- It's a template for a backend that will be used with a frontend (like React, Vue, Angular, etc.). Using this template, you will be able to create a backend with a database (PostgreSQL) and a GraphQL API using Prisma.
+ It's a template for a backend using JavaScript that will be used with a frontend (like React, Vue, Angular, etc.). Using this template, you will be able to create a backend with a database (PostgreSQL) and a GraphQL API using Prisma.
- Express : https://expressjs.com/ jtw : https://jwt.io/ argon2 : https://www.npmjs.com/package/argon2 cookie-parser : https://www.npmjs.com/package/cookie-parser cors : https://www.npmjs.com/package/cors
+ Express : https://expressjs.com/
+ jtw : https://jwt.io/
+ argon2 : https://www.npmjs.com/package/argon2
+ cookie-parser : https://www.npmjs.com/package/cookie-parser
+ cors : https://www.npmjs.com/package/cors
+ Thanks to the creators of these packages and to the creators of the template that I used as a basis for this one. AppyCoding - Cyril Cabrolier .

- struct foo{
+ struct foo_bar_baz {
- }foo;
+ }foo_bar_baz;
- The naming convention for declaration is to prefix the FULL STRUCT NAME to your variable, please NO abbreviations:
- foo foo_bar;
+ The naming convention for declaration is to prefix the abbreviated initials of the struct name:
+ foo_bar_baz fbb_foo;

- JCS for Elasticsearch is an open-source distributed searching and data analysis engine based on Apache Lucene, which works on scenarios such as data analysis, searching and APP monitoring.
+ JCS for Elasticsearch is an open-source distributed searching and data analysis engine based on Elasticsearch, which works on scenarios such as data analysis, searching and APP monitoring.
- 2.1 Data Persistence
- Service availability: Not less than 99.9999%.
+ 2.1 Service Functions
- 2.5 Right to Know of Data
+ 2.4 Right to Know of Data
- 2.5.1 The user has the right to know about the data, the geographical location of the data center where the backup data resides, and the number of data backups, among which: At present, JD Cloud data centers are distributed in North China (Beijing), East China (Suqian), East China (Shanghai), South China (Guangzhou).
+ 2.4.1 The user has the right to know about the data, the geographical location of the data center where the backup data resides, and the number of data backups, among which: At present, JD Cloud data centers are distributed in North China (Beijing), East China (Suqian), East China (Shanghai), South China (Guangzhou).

==*==

EXERCISE AIM: Restate the entries. Match them exactly.

TASK SOLUTION:
- It's a template for a backend that will be used with a frontend (like React, Vue, Angular, etc.). Using this template, you will be able to create a backend with a database (PostgreSQL) and a GraphQL API using Prisma.
+ It's a template for a backend using JavaScript that will be used with a frontend (like React, Vue, Angular, etc.). Using this template, you will be able to create a backend with a database (PostgreSQL) and a GraphQL API using Prisma.
- Express : https://expressjs.com/ jtw : https://jwt.io/ argon2 : https://www.npmjs.com/package/argon2 cookie-parser : https://www.npmjs.com/package/cookie-parser cors : https://www.npmjs.com/package/cors
+ Express : https://expressjs.com/
+ jtw : https://jwt.io/
+ argon2 : https://www.npmjs.com/package/argon2
+ cookie-parser : https://www.npmjs.com/package/cookie-parser
+ cors : https://www.npmjs.com/package/cors
+ Thanks to the creators of these packages and to the creators of the template that I used as a basis for this one. AppyCoding - Cyril Cabrolier .

- struct foo{
+ struct foo_bar_baz {
- }foo;
+ }foo_bar_baz;
- The naming convention for declaration is to prefix the FULL STRUCT NAME to your variable, please NO abbreviations:
- foo foo_bar;
+ The naming convention for declaration is to prefix the abbreviated initials of the struct name:
+ foo_bar_baz fbb_foo;

- JCS for Elasticsearch is an open-source distributed searching and data analysis engine based on Apache Lucene, which works on scenarios such as data analysis, searching and APP monitoring.
+ JCS for Elasticsearch is an open-source distributed searching and data analysis engine based on Elasticsearch, which works on scenarios such as data analysis, searching and APP monitoring.
- 2.1 Data Persistence
- Service availability: Not less than 99.9999%.
+ 2.1 Service Functions
- 2.5 Right to Know of Data
+ 2.4 Right to Know of Data
- 2.5.1 The user has the right to know about the data, the geographical location of the data center where the backup data resides, and the number of data backups, among which: At present, JD Cloud data centers are distributed in North China (Beijing), East China (Suqian), East China (Shanghai), South China (Guangzhou).
+ 2.4.1 The user has the right to know about the data, the geographical location of the data center where the backup data resides, and the number of data backups, among which: At present, JD Cloud data centers are distributed in North China (Beijing), East China (Suqian), East China (Shanghai), South China (Guangzhou).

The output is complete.